= TASK INSTRUCTIONS =
Make a verbatim copy of the entries below; pictures stay out.

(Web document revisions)
++++++++++++++++++++

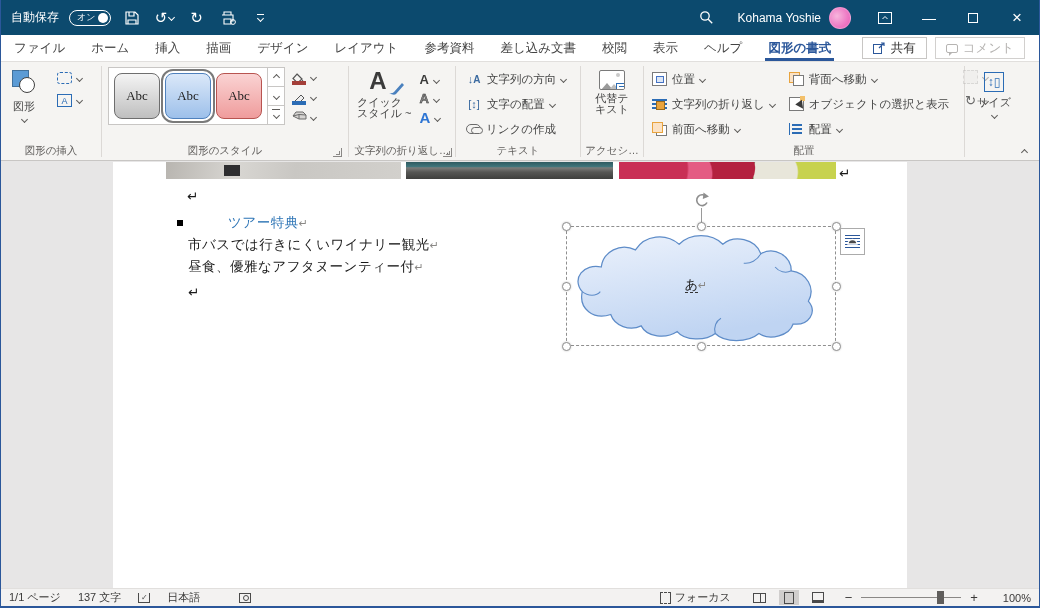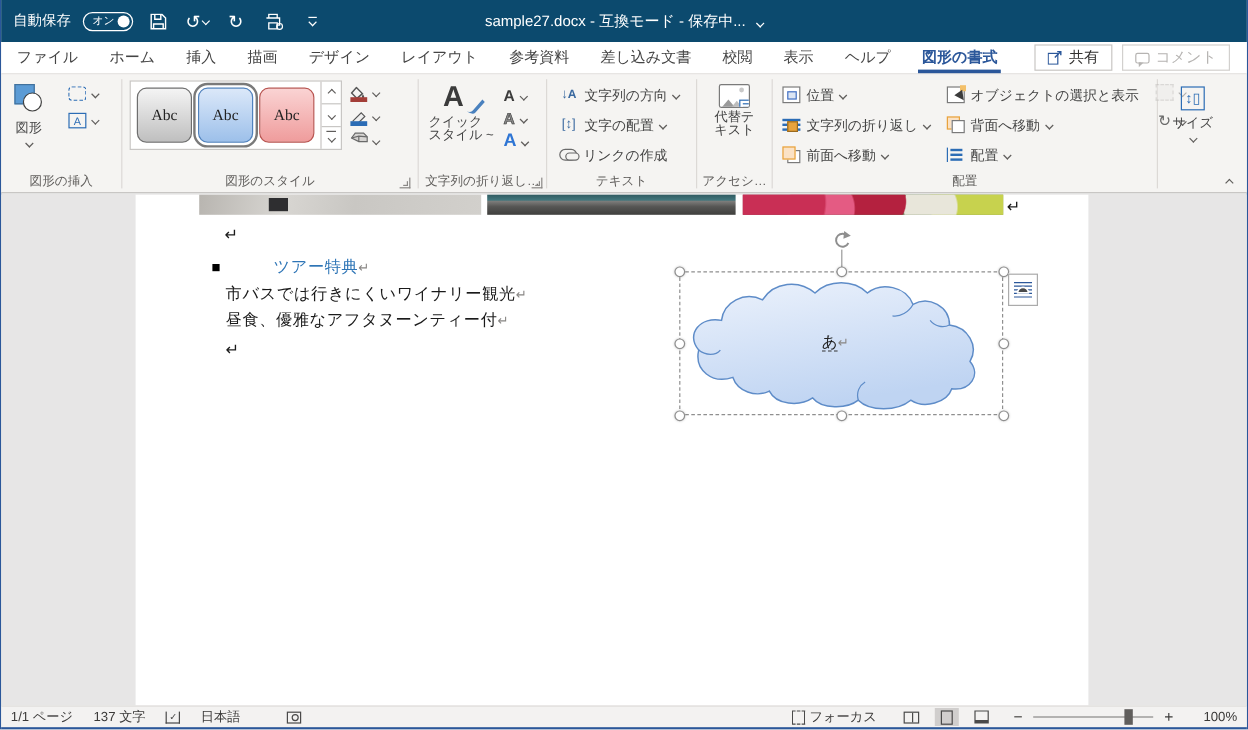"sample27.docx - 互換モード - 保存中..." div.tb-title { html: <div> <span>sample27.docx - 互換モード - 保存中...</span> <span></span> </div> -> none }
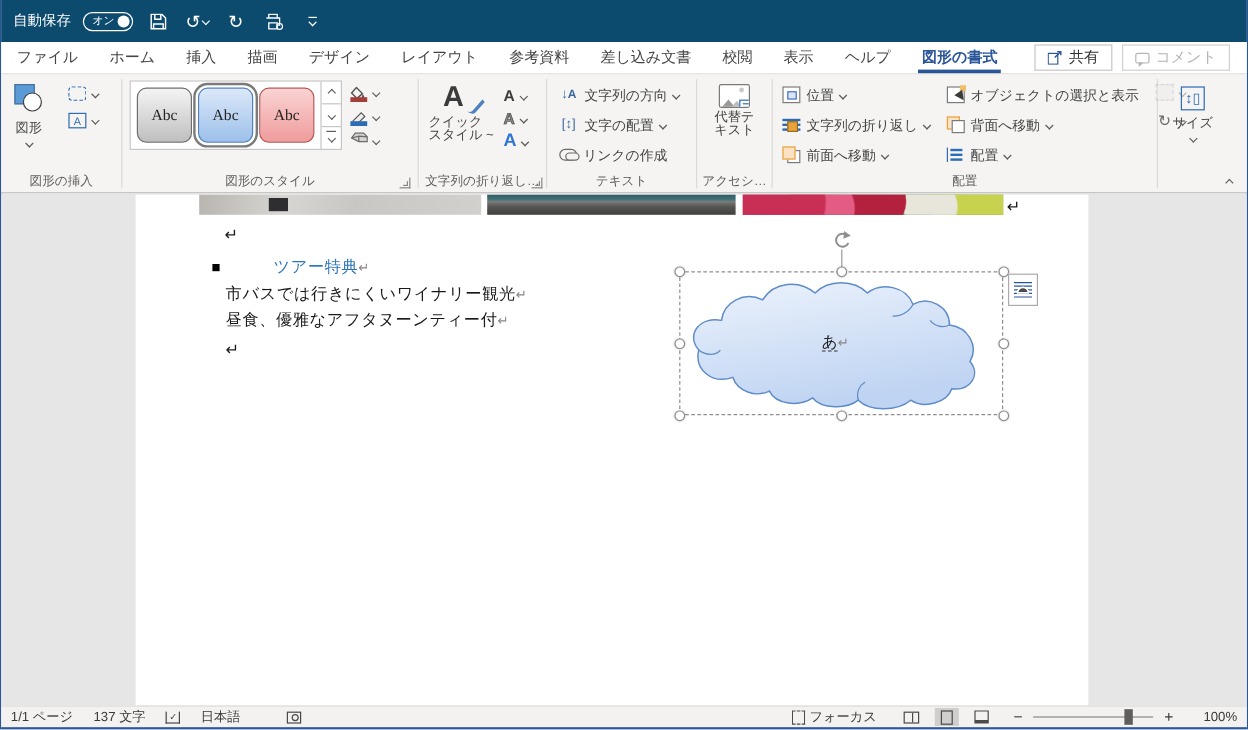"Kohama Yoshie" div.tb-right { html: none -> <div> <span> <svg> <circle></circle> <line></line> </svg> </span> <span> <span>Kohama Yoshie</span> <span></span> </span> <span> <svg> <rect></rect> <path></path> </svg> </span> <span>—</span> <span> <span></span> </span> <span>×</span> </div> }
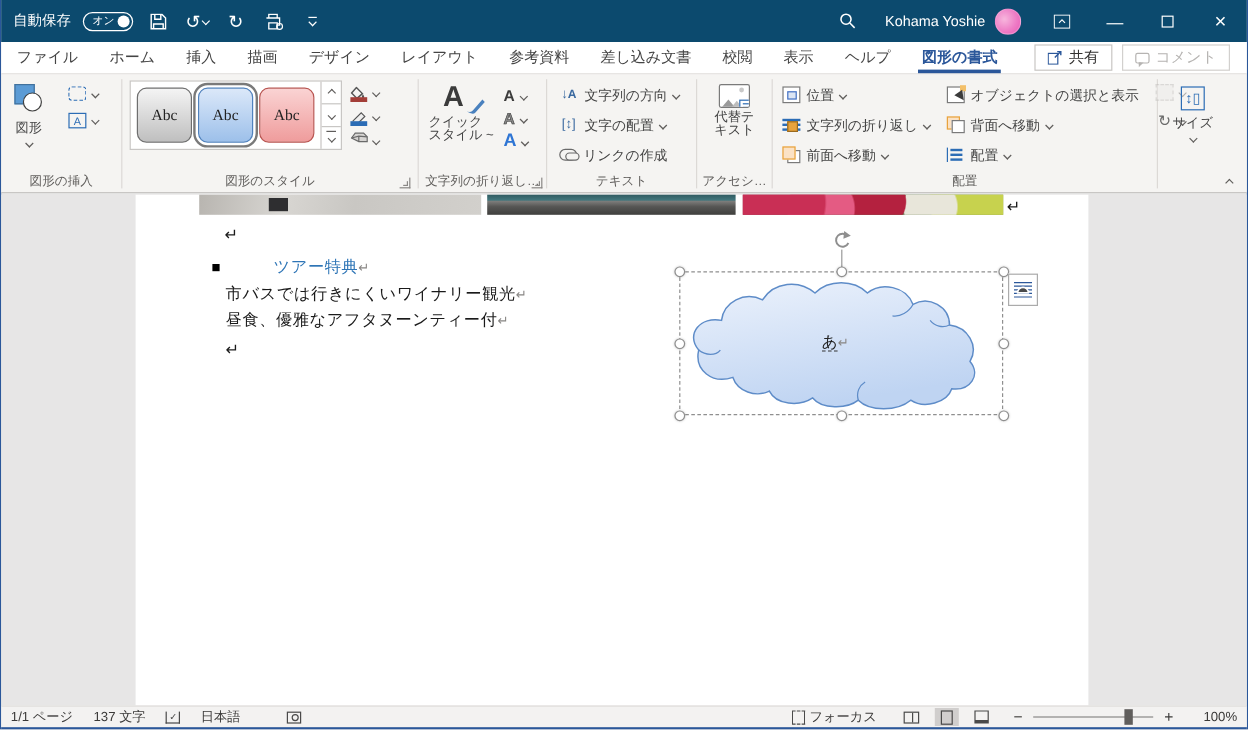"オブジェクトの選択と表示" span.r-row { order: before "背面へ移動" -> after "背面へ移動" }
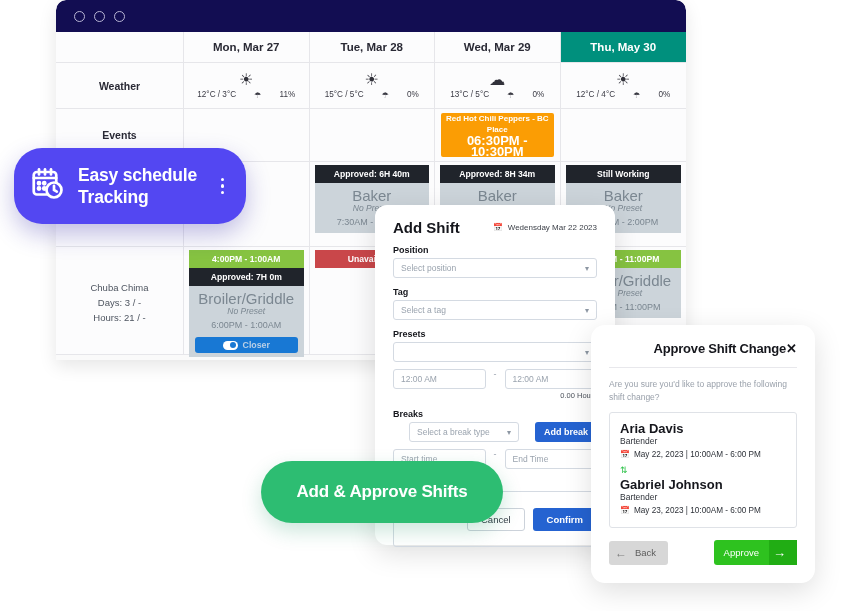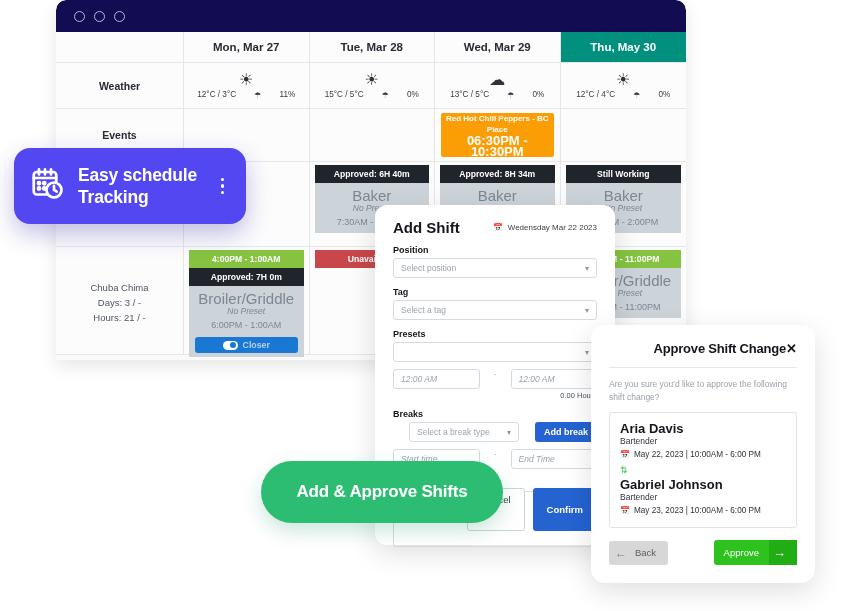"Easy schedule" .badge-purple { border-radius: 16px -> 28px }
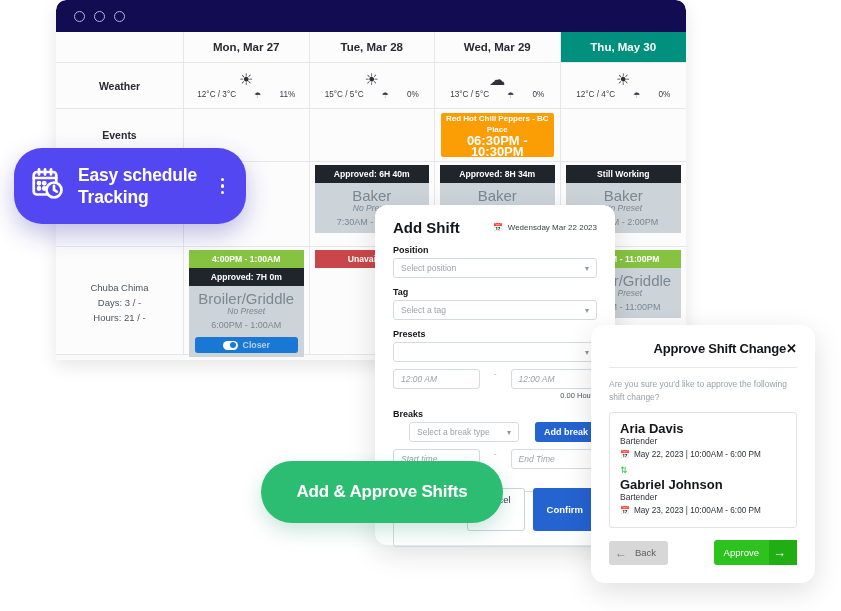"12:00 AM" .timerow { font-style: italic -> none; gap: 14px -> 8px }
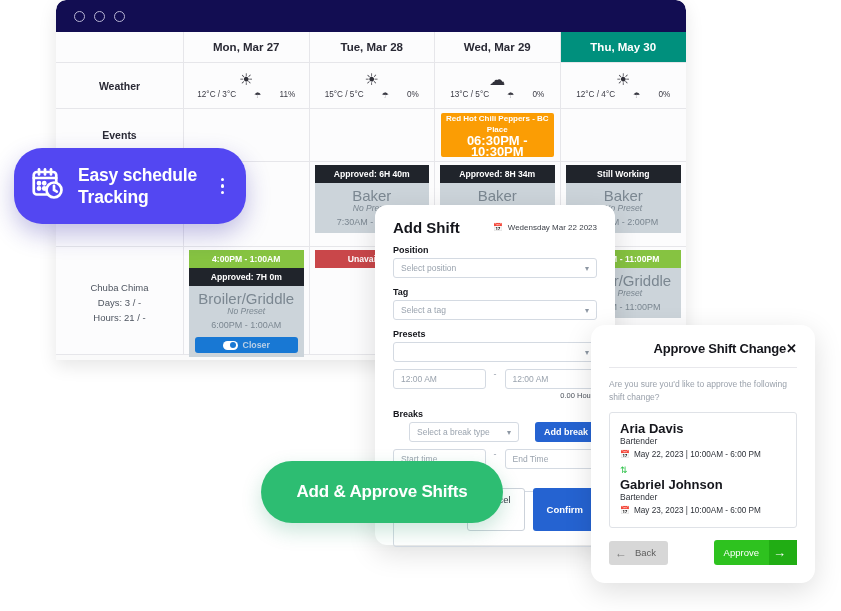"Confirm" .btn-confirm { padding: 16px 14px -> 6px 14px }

++++++++++++++++++++

= WRITTEN ANSWER =
"sample27.docx - 互換モード - 保存中..." div.tb-title { html: <div> <span>sample27.docx - 互換モード - 保存中...</span> <span></span> </div> -> none }
"Kohama Yoshie" div.tb-right { html: none -> <div> <span> <svg> <circle></circle> <line></line> </svg> </span> <span> <span>Kohama Yoshie</span> <span></span> </span> <span> <svg> <rect></rect> <path></path> </svg> </span> <span>—</span> <span> <span></span> </span> <span>×</span> </div> }
"オブジェクトの選択と表示" span.r-row { order: before "背面へ移動" -> after "背面へ移動" }
"Easy schedule" .badge-purple { border-radius: 16px -> 28px }
"12:00 AM" .timerow { font-style: italic -> none; gap: 14px -> 8px }
"Confirm" .btn-confirm { padding: 16px 14px -> 6px 14px }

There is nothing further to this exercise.